Could you output, word for word, only the lines from the line with "-242,7 +242,7 @@" to the end of the entries, including both ends? Omit the pictures.
═════ GIVEN DATA
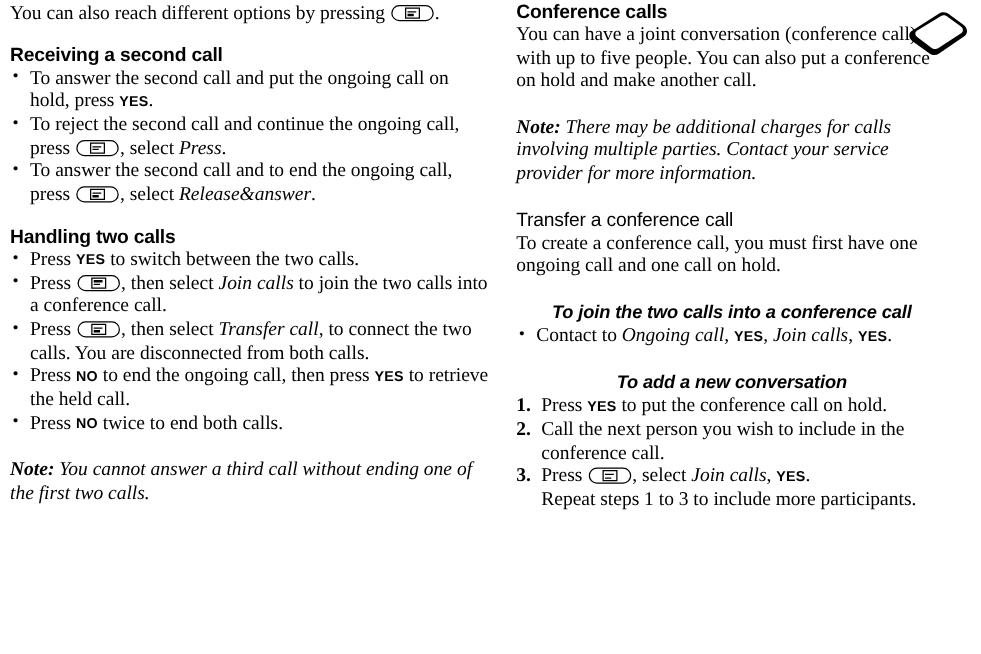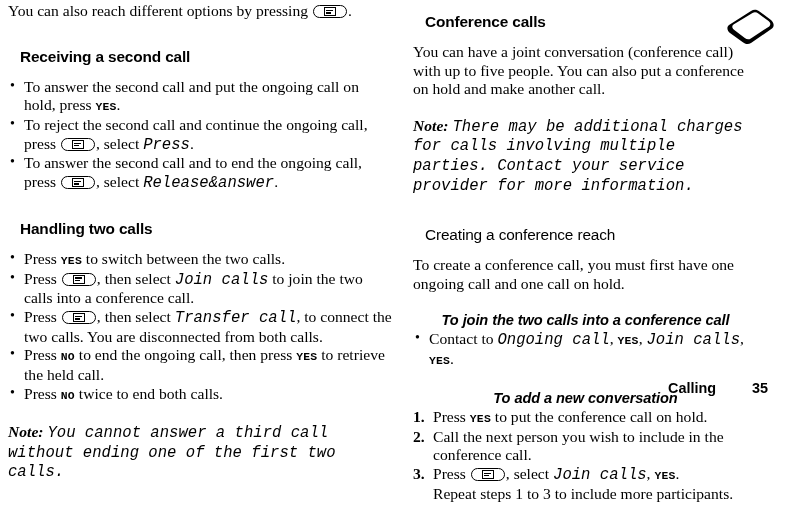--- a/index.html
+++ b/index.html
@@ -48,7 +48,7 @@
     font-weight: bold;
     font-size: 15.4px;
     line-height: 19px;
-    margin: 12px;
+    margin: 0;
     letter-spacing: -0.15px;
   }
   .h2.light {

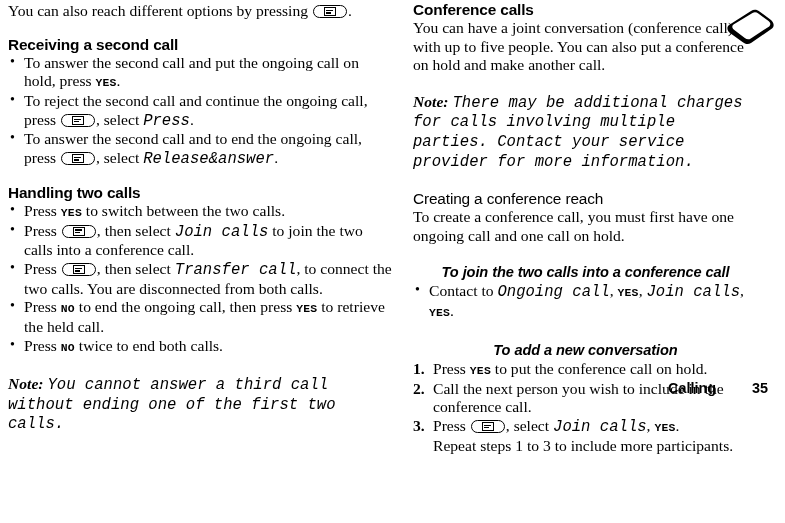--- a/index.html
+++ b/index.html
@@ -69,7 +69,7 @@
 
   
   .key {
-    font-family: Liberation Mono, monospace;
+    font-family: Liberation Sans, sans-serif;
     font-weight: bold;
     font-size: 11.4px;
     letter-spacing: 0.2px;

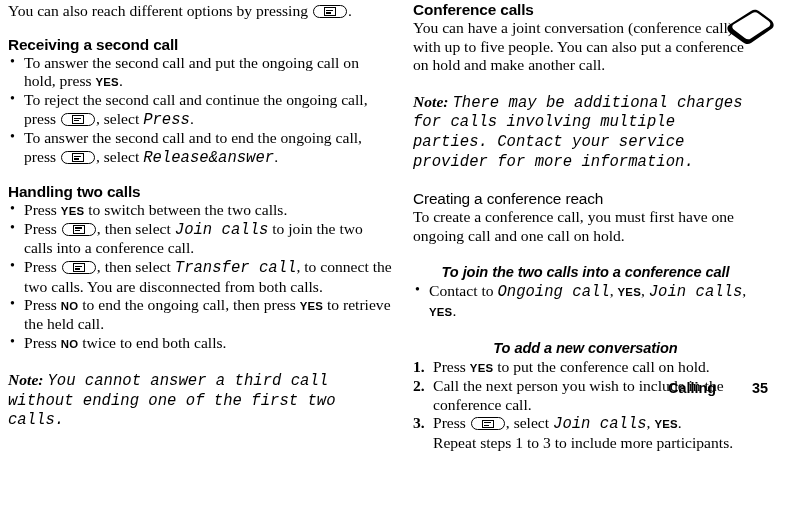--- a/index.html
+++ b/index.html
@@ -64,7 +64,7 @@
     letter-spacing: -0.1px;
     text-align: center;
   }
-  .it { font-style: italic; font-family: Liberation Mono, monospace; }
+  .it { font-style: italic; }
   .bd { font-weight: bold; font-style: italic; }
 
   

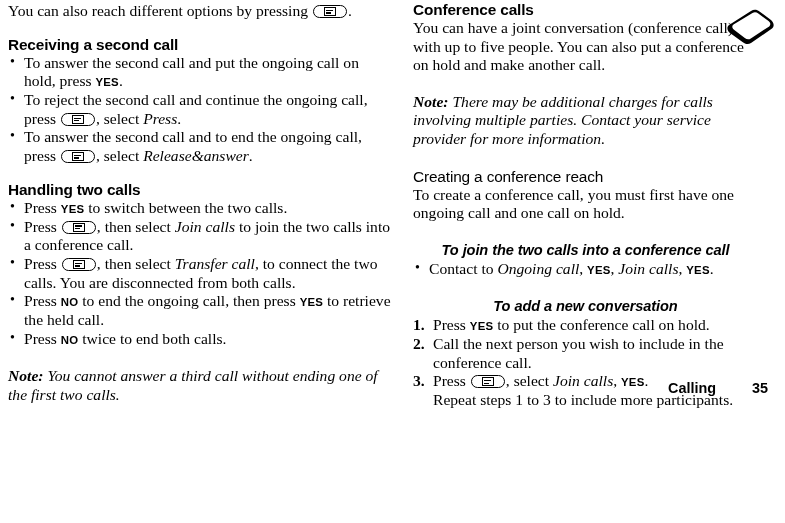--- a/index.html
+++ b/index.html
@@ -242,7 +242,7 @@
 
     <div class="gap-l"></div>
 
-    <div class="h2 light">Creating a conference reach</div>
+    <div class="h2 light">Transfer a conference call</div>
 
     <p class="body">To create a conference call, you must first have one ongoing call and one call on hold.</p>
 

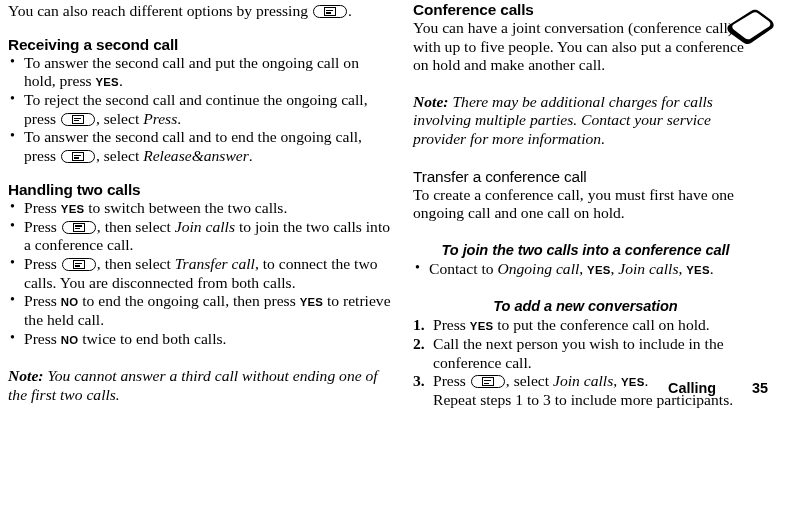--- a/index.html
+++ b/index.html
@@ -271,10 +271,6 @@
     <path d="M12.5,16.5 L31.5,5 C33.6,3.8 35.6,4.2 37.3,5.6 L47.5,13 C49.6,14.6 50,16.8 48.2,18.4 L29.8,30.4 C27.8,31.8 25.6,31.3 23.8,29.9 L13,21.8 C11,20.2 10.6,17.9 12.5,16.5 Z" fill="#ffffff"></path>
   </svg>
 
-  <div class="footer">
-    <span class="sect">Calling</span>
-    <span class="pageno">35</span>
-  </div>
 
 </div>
══════════
### [OUTPUT OF THE TASK]
@@ -242,7 +242,7 @@
 
     <div class="gap-l"></div>
 
-    <div class="h2 light">Creating a conference reach</div>
+    <div class="h2 light">Transfer a conference call</div>
 
     <p class="body">To create a conference call, you must first have one ongoing call and one call on hold.</p>
 

--- a/index.html
+++ b/index.html
@@ -271,10 +271,6 @@
     <path d="M12.5,16.5 L31.5,5 C33.6,3.8 35.6,4.2 37.3,5.6 L47.5,13 C49.6,14.6 50,16.8 48.2,18.4 L29.8,30.4 C27.8,31.8 25.6,31.3 23.8,29.9 L13,21.8 C11,20.2 10.6,17.9 12.5,16.5 Z" fill="#ffffff"></path>
   </svg>
 
-  <div class="footer">
-    <span class="sect">Calling</span>
-    <span class="pageno">35</span>
-  </div>
 
 </div>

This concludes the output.